(Stored data entries)

★ ★ ★

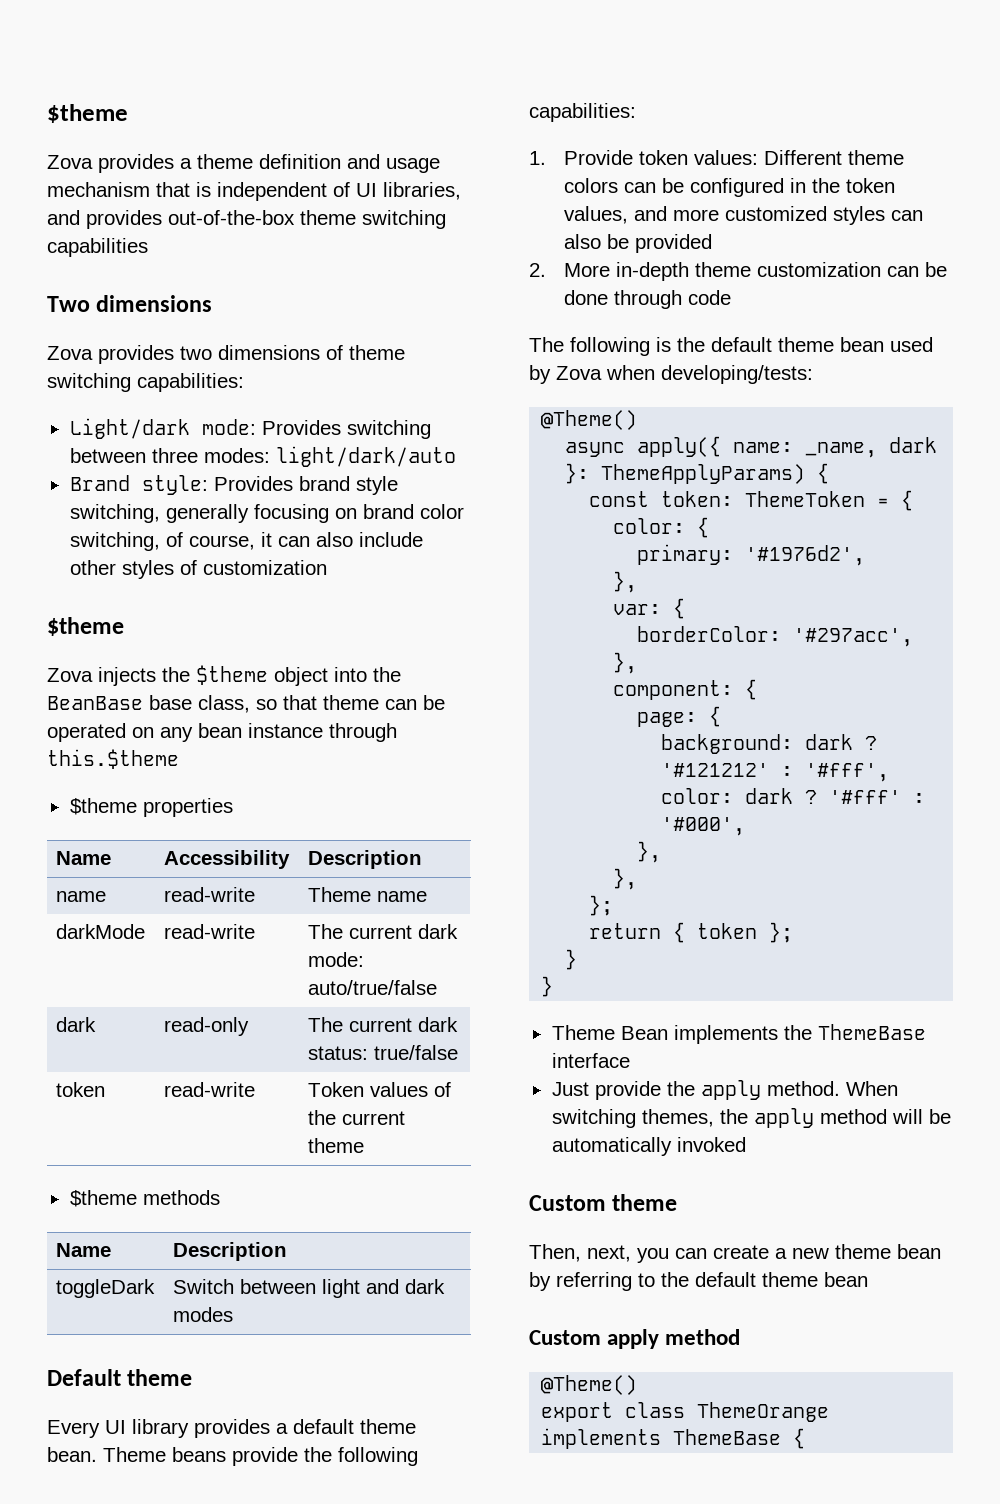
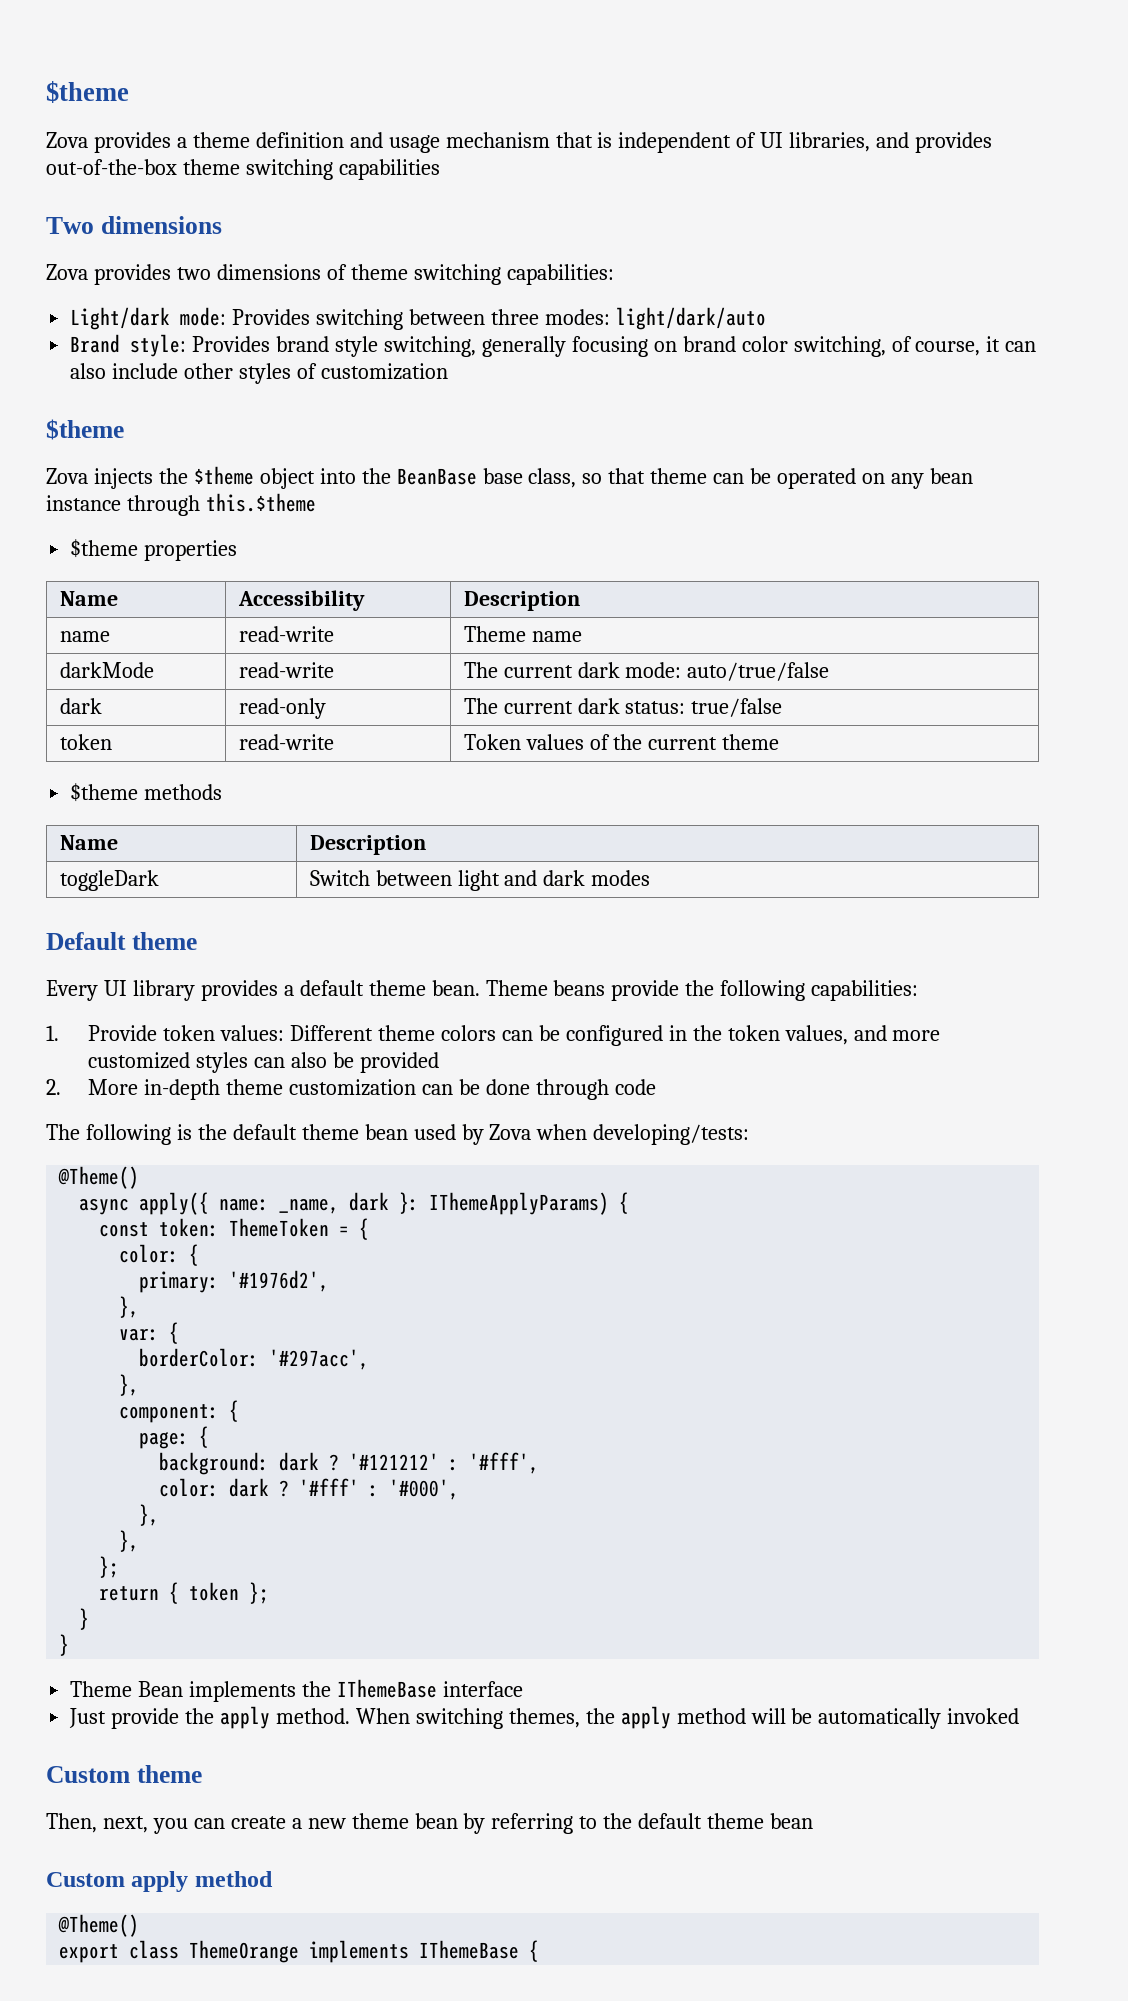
- async apply({ name: _name, dark }: ThemeApplyParams) {
+ async apply({ name: _name, dark }: IThemeApplyParams) {
- Theme Bean implements the ThemeBase interface
+ Theme Bean implements the IThemeBase interface
- export class ThemeOrange implements ThemeBase {
+ export class ThemeOrange implements IThemeBase {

★ ★ ★

- **Exercise directions**:
Write out, without alteration, the line that contains "- export class" and all subsequent lines down to the end of the data above.

- **Finished task**:
- export class ThemeOrange implements ThemeBase {
+ export class ThemeOrange implements IThemeBase {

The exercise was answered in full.